Brief Reports
Copyright ©The Author(s) 2003. Published by Baishideng Publishing Group Inc. All rights reserved.
World J Gastroenterol. Sep 15, 2003; 9(9): 2132-2134
Published online Sep 15, 2003. doi: 10.3748/wjg.v9.i9.2132
Ultrasonography guided percutaneous radiofrequency ablation for hepatic cavernous hemangioma
Yan Cui, Li-Yan Zhou, Man-Ku Dong, Ping Wang, Min Ji, Xiao-Ou Li, Chang-Wei Chen, Zi-Pei Liu, Yong-Jie Xu, Hong-Wen Zhang
Yan Cui, Li-Yan Zhou, Man-Ku Dong, Ping Wang, Min Ji, Xiao-Ou Li, Chang-Wei Chen, Zi-Pei Liu, Yong-Jie Xu, Hong-Wen Zhang, Department of Hepatobiliary Surgery, Beijing 306 Hospital, Chaoyang District, Beijing 100101, China
Author contributions: All authors contributed equally to the work.
Correspondence to: Yan Cui, Director of Department of Hepatobiliary Surgery, Beijing 306 Hospital, 9 Anxiang Beili, Chaoyang District, Beijing 100101, China. cuiyan@public.fhnet.cn.net
Telephone: +86-10-66356138 Fax: +86-10-64876056
Received: May 10, 2003
Revised: May 23, 2003
Accepted: June 2, 2003
Published online: September 15, 2003
Abstract

AIM: Hepatic cavernous hemangioma (HCH) is the most common benign tumor of the liver and its management is still controversial. Recent success in situ radiofrequency ablation of hepatic malignancies has led us to consider using this technique in patients with HCH. This study was to assess the efficacy, safety, and complications of percutaneous radiofrequency ablation (PRFA) under ultrasonography guidance in patients with HCH.

METHODS: Twelve patients (four men and eight women, age ranged 33-56 years, mean age was 41.7 years) with 15 hepatic cavernous hemangiomas (2.5 cm to 9.5 cm) were treated using the RF-2000 generator and 10-needle LeVeen electrode percutaneously guided by B-ultrasound. Lesions larger than 3 cm were treated by multiple overlapping ablations that encompass the entire lesion as well as a rim of normal liver tissue (approximately 0.5 cm).

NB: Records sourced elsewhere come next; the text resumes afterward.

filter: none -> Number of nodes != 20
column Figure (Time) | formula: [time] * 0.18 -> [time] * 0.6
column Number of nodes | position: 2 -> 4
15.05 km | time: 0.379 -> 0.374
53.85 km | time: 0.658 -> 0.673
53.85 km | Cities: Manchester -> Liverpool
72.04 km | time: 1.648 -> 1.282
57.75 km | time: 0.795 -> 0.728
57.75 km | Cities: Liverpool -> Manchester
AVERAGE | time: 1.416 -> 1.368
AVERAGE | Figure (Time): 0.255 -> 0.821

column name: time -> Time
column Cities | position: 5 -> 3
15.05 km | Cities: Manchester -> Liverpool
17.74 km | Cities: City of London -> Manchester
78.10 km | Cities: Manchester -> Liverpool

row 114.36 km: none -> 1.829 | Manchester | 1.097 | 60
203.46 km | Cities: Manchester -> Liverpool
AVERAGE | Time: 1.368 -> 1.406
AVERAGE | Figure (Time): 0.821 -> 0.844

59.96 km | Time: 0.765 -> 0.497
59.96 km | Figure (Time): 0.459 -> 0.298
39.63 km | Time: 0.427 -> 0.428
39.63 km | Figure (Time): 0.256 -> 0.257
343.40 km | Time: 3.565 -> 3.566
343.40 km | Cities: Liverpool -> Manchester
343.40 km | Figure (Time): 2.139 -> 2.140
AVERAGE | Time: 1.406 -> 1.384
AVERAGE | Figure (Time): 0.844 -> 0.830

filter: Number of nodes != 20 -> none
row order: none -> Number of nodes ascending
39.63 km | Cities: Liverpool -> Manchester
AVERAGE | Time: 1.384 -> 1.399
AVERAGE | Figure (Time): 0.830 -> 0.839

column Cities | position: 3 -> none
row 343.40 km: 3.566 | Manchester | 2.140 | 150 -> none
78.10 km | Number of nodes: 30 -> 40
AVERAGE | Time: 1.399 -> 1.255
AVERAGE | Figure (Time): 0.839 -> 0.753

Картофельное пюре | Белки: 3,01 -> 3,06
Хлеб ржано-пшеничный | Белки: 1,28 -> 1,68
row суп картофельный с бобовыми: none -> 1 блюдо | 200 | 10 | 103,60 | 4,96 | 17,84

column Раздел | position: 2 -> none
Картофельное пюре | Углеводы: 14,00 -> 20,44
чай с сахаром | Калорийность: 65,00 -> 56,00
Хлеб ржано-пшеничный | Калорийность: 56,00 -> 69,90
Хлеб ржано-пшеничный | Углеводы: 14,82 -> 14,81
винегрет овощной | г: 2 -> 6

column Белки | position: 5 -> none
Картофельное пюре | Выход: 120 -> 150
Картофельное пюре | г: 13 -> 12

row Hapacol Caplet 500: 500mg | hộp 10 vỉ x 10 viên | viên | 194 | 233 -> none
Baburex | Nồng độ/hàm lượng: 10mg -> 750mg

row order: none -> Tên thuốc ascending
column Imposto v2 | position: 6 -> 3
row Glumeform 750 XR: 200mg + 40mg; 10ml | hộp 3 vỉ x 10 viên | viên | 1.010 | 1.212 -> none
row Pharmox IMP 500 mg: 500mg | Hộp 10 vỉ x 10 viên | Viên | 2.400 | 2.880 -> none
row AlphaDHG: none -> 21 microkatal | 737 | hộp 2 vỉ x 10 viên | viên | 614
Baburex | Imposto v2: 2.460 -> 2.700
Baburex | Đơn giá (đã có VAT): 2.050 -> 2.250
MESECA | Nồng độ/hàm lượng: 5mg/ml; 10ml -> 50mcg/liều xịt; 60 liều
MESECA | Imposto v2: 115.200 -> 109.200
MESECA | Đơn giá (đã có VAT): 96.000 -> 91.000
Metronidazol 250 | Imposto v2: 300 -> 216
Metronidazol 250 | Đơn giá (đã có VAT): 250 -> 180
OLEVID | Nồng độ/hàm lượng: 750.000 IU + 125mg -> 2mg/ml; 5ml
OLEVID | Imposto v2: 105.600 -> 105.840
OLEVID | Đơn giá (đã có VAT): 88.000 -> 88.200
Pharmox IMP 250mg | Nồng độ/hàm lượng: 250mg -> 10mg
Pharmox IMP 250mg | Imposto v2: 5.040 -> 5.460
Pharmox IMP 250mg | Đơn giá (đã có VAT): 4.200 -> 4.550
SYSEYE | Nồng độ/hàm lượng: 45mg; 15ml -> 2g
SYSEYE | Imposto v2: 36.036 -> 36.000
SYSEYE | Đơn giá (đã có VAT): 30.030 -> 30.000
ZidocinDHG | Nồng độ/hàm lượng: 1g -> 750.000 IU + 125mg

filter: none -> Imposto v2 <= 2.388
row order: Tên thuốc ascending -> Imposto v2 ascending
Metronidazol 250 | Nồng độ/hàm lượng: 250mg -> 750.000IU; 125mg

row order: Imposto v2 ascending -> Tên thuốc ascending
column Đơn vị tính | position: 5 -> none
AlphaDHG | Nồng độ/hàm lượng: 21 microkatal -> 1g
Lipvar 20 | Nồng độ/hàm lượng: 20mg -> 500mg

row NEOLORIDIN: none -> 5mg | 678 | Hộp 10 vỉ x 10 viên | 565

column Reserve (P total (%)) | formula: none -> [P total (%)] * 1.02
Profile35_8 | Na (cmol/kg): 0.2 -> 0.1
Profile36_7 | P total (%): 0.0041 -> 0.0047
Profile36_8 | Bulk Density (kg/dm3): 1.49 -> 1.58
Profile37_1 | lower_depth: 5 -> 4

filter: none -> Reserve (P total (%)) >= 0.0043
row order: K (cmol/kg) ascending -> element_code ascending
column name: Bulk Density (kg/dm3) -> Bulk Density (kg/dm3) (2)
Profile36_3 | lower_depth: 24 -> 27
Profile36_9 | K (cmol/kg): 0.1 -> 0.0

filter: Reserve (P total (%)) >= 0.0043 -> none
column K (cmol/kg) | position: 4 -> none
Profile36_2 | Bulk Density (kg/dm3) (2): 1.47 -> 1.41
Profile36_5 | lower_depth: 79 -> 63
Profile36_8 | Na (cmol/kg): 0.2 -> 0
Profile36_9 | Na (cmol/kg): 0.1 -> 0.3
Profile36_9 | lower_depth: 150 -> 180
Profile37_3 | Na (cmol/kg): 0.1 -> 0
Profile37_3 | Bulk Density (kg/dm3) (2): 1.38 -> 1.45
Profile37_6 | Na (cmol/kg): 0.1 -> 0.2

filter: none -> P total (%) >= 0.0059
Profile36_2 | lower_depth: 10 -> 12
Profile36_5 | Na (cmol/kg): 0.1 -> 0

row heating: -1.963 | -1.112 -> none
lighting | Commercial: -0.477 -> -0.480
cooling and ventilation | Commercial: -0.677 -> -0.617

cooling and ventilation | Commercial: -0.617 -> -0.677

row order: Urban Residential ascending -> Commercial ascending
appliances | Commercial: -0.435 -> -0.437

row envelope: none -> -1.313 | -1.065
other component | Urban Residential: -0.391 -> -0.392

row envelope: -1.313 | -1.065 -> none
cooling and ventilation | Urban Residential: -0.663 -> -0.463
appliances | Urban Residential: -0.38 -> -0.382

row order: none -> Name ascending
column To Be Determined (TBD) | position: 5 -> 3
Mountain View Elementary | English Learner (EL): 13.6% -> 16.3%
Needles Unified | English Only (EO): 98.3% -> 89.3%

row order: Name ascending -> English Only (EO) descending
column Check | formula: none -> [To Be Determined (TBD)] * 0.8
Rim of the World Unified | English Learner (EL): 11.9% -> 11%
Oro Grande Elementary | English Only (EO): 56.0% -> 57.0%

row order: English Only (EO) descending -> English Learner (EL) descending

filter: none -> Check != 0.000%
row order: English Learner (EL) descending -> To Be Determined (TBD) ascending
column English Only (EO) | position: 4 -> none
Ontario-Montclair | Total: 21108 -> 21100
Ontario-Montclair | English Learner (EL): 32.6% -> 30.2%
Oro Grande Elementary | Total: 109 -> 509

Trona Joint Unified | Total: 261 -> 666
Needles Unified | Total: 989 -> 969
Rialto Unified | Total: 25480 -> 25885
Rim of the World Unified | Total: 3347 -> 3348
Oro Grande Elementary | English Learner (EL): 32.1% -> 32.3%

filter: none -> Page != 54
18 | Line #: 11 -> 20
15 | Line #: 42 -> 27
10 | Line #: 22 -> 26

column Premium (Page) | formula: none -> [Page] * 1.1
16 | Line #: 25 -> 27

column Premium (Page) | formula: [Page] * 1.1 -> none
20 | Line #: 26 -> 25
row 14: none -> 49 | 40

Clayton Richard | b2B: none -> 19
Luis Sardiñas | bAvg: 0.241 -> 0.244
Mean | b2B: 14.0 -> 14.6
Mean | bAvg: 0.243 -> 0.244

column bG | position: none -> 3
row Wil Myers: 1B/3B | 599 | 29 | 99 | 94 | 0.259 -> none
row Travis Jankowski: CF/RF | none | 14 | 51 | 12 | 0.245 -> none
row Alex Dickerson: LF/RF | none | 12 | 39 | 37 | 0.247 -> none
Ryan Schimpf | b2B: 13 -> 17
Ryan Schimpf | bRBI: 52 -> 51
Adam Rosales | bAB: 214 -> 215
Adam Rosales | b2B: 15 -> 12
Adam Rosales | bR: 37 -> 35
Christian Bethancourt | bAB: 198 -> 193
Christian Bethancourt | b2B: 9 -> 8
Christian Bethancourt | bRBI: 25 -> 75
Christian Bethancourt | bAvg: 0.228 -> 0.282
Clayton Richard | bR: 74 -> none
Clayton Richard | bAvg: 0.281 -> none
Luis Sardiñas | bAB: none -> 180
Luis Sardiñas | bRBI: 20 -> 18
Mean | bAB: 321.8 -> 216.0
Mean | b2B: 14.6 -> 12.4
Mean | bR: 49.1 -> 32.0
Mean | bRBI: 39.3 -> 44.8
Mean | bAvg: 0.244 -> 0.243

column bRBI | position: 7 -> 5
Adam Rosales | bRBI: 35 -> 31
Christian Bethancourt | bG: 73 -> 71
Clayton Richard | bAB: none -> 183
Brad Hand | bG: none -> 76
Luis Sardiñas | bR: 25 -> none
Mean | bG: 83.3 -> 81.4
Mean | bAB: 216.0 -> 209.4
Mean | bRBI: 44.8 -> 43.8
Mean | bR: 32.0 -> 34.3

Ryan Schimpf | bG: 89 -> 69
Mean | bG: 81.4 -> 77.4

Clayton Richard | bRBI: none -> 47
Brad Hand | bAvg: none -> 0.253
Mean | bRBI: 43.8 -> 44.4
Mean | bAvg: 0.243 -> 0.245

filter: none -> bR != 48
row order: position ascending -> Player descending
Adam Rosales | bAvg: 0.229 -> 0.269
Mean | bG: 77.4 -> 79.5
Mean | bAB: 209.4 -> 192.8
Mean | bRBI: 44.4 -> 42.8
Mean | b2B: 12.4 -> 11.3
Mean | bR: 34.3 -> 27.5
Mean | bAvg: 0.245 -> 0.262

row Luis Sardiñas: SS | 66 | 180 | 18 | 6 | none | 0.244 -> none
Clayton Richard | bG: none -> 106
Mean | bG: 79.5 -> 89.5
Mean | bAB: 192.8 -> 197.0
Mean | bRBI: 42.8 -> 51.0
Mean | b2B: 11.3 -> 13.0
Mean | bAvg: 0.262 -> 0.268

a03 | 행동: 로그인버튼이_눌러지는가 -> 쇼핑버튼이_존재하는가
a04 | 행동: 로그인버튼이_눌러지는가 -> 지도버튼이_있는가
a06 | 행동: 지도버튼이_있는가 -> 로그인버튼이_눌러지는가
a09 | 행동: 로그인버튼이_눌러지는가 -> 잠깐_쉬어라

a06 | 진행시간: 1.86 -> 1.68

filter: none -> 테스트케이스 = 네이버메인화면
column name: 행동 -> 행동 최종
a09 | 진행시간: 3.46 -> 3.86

RESULTS: All the patients who received PRFA therapy had no severe pain, bleeding or bile leakage during and after the procedures. Nine to 34 months’ follow-up (mean, 21 months) by ultrasound and/or spiral CT scan demonstrated that the ablated lesions in this group were shrunk remarkably, and the shrunken range was 38%-79% (mean, 67% per 21 months). The contrast enhancement was disappeared within the tumor or at its periphery in all cases on spiral CT scans obtained 3 to 6 months after treatment.

CONCLUSION: The results of this study suggest that PRFA therapy is a mini-invasive, simple, safe, and effective method for the treatment of selected patients with HCH.